[Start of Attachment]
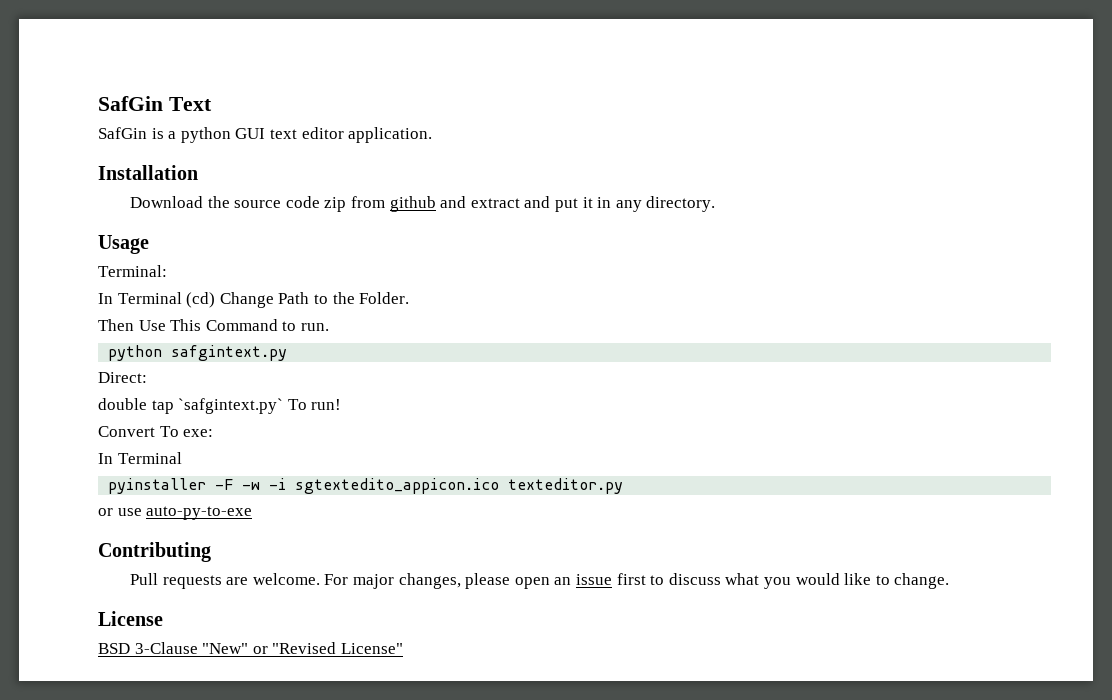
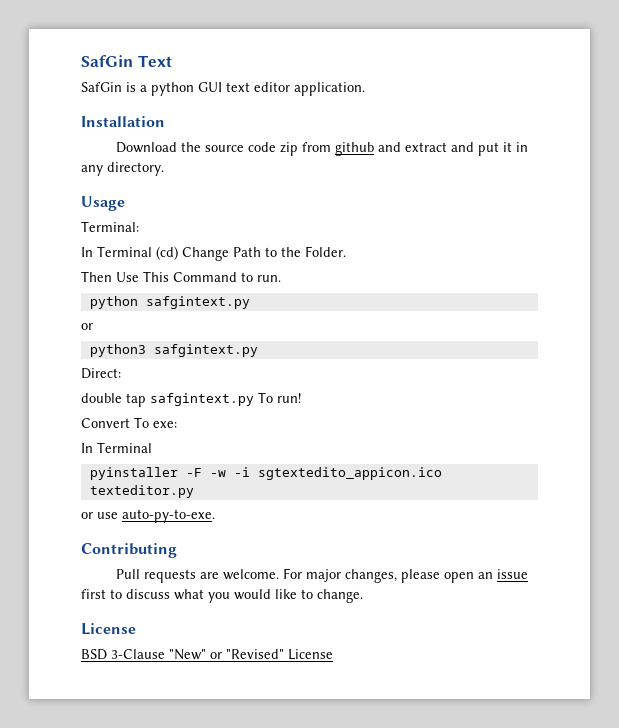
(288, 353) none -> [81,323,93,330] [89,344,258,357] // or // python3 safgintext.py
[178,398,284,414] `safgintext.py` -> [150,393,254,406] safgintext.py
[146,506,253,520] auto-py-to-exe -> [122,509,215,523] auto-py-to-exe.
[272,642,403,654] "Revised License" -> [226,649,333,660] "Revised" License

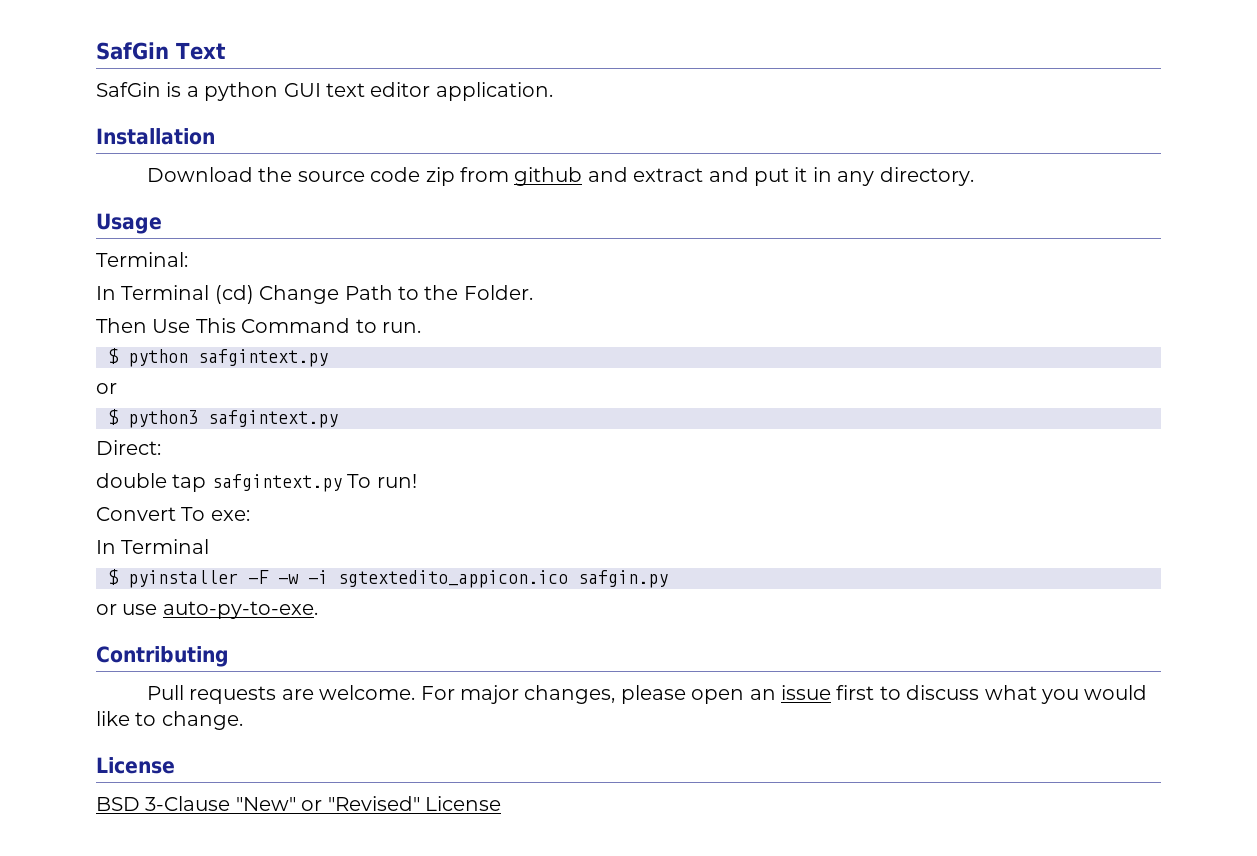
(281, 278) none -> [108,348,119,364] $
(93, 326) none -> [108,409,119,425] $
(152, 447) none -> [108,569,119,585] $
[89,485,194,498] texteditor.py -> [578,570,668,588] safgin.py

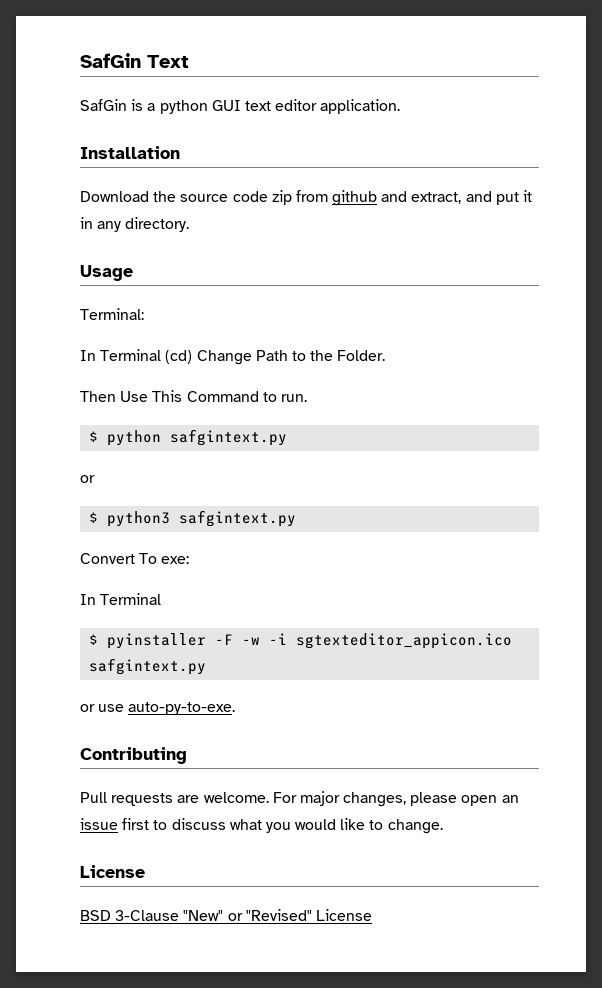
[633,168,704,182] extract -> [411,192,462,204] extract,
[96,440,161,455] [96,473,417,492] // Direct: // double tap safgintext.py To run! -> (297, 518) none
[338,570,668,588] sgtextedito_appicon.ico safgin.py -> [296,633,513,649] [89,658,207,675] sgtexteditor_appicon.ico safgintext.py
[End of Attachment]
• _YOUR ASSIGNMENT_: Give back exactly the lines from the line with "(152, 447) none -> [108,569,119,585] $" through the end of the records, both included; keep all pictures out.

• _SOLUTION TO THE PROBLEM_:
(152, 447) none -> [108,569,119,585] $
[89,485,194,498] texteditor.py -> [578,570,668,588] safgin.py

[633,168,704,182] extract -> [411,192,462,204] extract,
[96,440,161,455] [96,473,417,492] // Direct: // double tap safgintext.py To run! -> (297, 518) none
[338,570,668,588] sgtextedito_appicon.ico safgin.py -> [296,633,513,649] [89,658,207,675] sgtexteditor_appicon.ico safgintext.py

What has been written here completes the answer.